Yang Gu, Jian Cao, Hengyu You, Nengjun Zhu, Shiyou Qian

Published: 01 Jan 2025, Last Modified: 22 Jul 2025AAAI 2025EveryoneRevisionsBibTeXCC BY-SA 4.0

Abstract: The end-to-end automated design of machine learning (ML) pipelines significantly reduces the workload for data scientists and democratizes ML for non-experts. Evolutionary algorithm (EA)-based automated ML (AutoML) systems, a prominent category of AutoML, often face inefficiencies due to the costly fitness evaluation of candidate ML pipelines. Although surrogate models have been employed to approximate the true performance of pipelines more quickly, a key challenge remains in effectively bridging the semantic gap between the heterogeneous features of datasets and pipelines.

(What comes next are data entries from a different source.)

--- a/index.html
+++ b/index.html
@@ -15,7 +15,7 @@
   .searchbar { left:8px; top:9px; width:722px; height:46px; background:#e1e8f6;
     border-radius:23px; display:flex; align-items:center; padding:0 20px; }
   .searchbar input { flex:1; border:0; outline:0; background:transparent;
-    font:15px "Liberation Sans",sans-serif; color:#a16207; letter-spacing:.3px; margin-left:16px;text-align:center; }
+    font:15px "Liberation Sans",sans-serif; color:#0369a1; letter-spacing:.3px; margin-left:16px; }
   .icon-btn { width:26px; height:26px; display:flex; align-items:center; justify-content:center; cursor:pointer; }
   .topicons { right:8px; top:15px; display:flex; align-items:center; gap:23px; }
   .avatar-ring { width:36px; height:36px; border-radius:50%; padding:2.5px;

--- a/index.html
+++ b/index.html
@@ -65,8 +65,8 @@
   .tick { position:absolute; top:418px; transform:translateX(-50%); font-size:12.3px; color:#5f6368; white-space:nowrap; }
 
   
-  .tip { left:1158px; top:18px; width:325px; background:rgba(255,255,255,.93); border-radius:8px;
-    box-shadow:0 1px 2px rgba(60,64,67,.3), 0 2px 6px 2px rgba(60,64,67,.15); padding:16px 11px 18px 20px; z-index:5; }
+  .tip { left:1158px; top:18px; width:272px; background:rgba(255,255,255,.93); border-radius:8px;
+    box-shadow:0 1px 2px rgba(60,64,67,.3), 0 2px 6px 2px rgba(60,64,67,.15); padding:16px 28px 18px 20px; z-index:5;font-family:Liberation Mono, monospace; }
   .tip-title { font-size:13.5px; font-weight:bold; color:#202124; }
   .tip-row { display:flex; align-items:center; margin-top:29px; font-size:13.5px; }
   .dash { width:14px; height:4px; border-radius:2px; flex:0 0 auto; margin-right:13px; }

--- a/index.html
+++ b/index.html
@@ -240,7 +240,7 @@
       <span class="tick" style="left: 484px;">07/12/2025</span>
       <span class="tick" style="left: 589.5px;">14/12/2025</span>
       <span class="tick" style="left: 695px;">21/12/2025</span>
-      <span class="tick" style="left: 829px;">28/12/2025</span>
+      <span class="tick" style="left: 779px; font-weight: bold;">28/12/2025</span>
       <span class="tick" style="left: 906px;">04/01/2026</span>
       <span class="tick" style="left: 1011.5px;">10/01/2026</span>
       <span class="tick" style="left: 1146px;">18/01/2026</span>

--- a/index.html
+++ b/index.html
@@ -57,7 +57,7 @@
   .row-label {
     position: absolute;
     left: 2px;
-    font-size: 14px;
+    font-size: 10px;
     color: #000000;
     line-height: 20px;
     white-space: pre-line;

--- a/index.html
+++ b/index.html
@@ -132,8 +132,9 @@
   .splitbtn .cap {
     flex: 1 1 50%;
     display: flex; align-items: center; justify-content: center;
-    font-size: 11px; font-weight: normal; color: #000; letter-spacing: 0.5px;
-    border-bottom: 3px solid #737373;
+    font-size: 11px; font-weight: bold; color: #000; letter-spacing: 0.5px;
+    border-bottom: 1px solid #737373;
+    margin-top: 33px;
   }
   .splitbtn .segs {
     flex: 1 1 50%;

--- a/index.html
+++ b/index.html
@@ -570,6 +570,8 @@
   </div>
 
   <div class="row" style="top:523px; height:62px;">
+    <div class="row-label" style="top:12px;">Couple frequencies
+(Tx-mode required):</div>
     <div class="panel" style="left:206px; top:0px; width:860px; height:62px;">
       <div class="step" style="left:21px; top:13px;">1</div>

To address this issue, we propose ADELA, a novel accompanying surrogate-based optimization strategy that accelerates EA-based AutoML while retaining the performance of the resulting pipelines. ADELA operates in two phases: Offline, leveraging a high-quality curated pipeline corpus to meta-learn an accompanying surrogate model; and Online, selecting the accompanying pipeline and using the learned model to predict the performance of evaluation pipelines instead of executing them. The accompanying mechanism effectively mitigates the semantic gap between datasets and pipelines, enabling ADELA to reduce computation times by an average of 73.66% while retaining 98.78% of the final pipeline performance, as demonstrated in extensive experimental evaluations.